Nos nationaux se sont sentis rassurés, puisque tout était disponible comme avant la crise, et même si certains produits se sont un peu envolés, il n’en reste pas moins, qu’ils étaient disponibles. Cela rassure la population en comparaison avec d’autres pays frontaliers.
De plus, les importations étant en baisse, la production nationale a pu se frayer librement un chemin dans le marché national.
Ne serait-ce pas une forme de protectionnisme ?
Sur la forme peut-être, mais sur le fond absolument pas. Sur le fond, c’est une politique de préférence nationale, que tout le monde pratique, et même les Etats-Unis, qui sont le chantre du libéralisme, ne se privent pas, par le truchement de taxes et autres dispositifs, de favoriser leurs productions.
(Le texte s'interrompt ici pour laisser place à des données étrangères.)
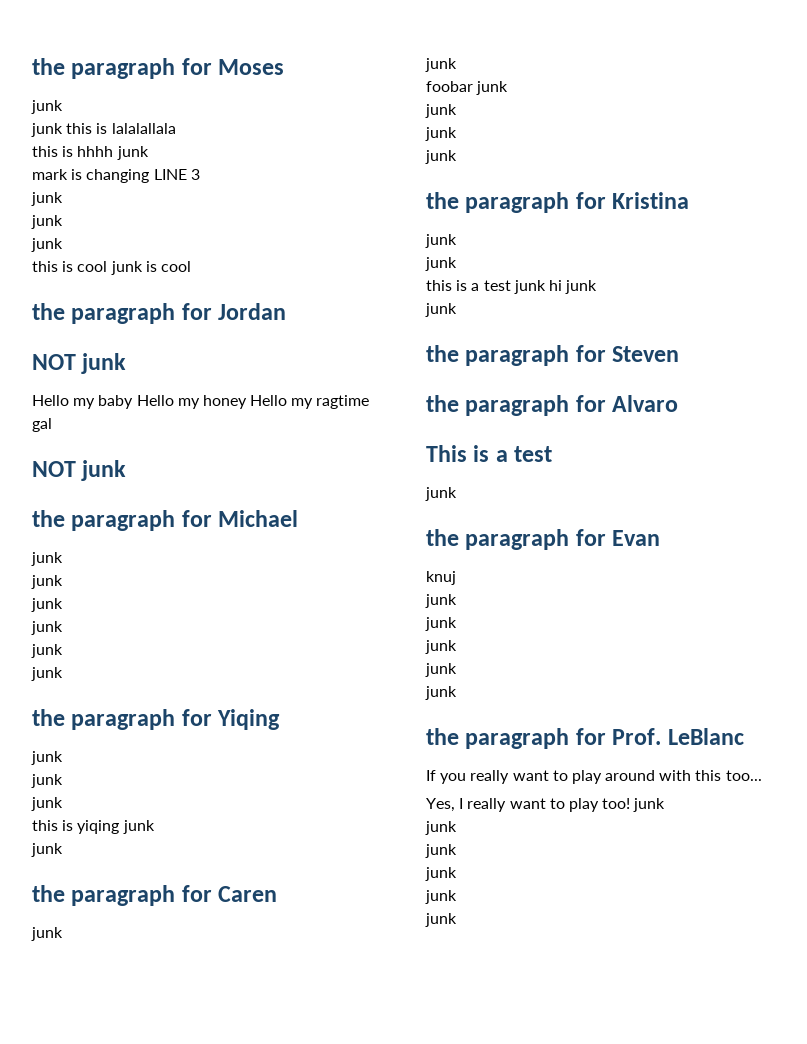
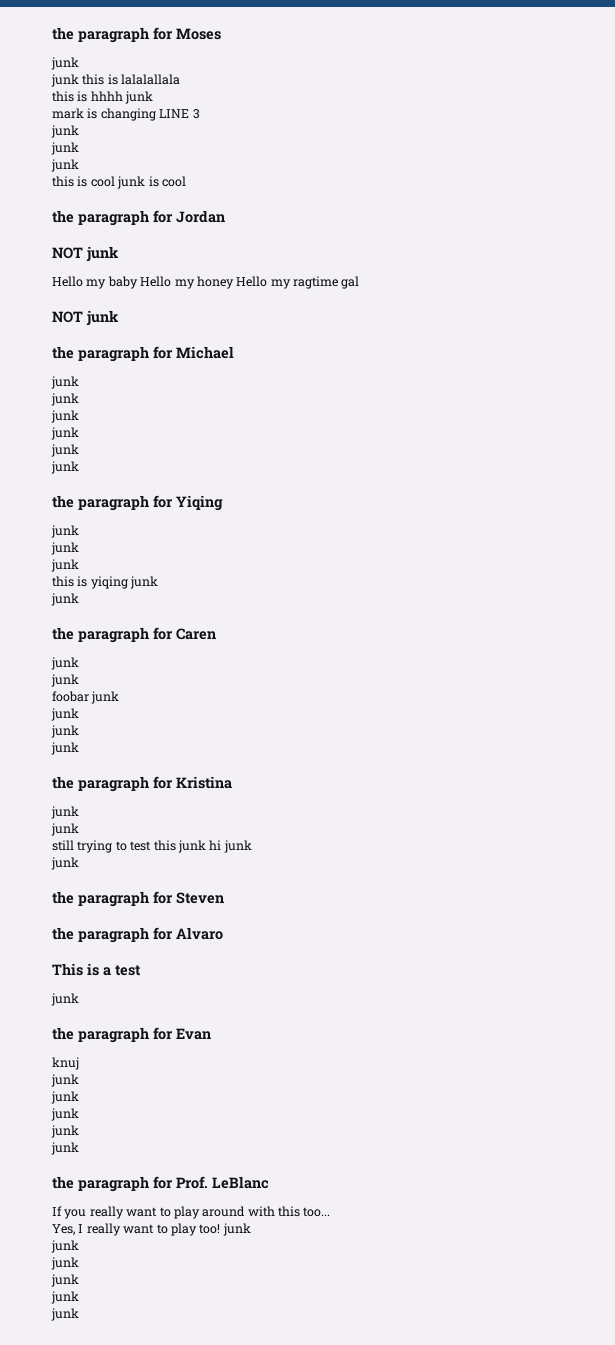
- this is a test junk hi junk
+ still trying to test this junk hi junk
Alors, pourquoi pas nous ?
Alors que nous ne sommes même pas encore sortis de la crise, l’informel revient en force. Selon vous, pourquoi ?
La grande erreur de l’Etat est d’avoir toléré ce marché parallèle, et de ne pas l’avoir combattu efficacement. Par fait d’accointance, de laxisme ou corruption, ceci est un autre débat.
Toujours est-il, que toute la puissance publique ne peut rien contre le marché de gré à gré.
Tout l’informel repose sur ce paradigme. Il n’a pas d’autres déclinaisons. Tout se fait sur la foi de la parole et le paiement se fait, souvent, dans des sacs poubelles et c’est connu.
Comment voulez-vous lutter contre cela ? Impossible. Et cela est d’autant plus catastrophique que les pouvoirs publics, qui n’ont pas de pouvoir de contrôle, puisque les transactions se font sans facture, donc pas de rentrée d’impôts.
Sans facturation, c’est la porte ouverte à toute forme de spéculation. Tant que des mesures strictes ne sont pas prises pour couler le marché informel, celui-ci a encore de beaux jours devant lui.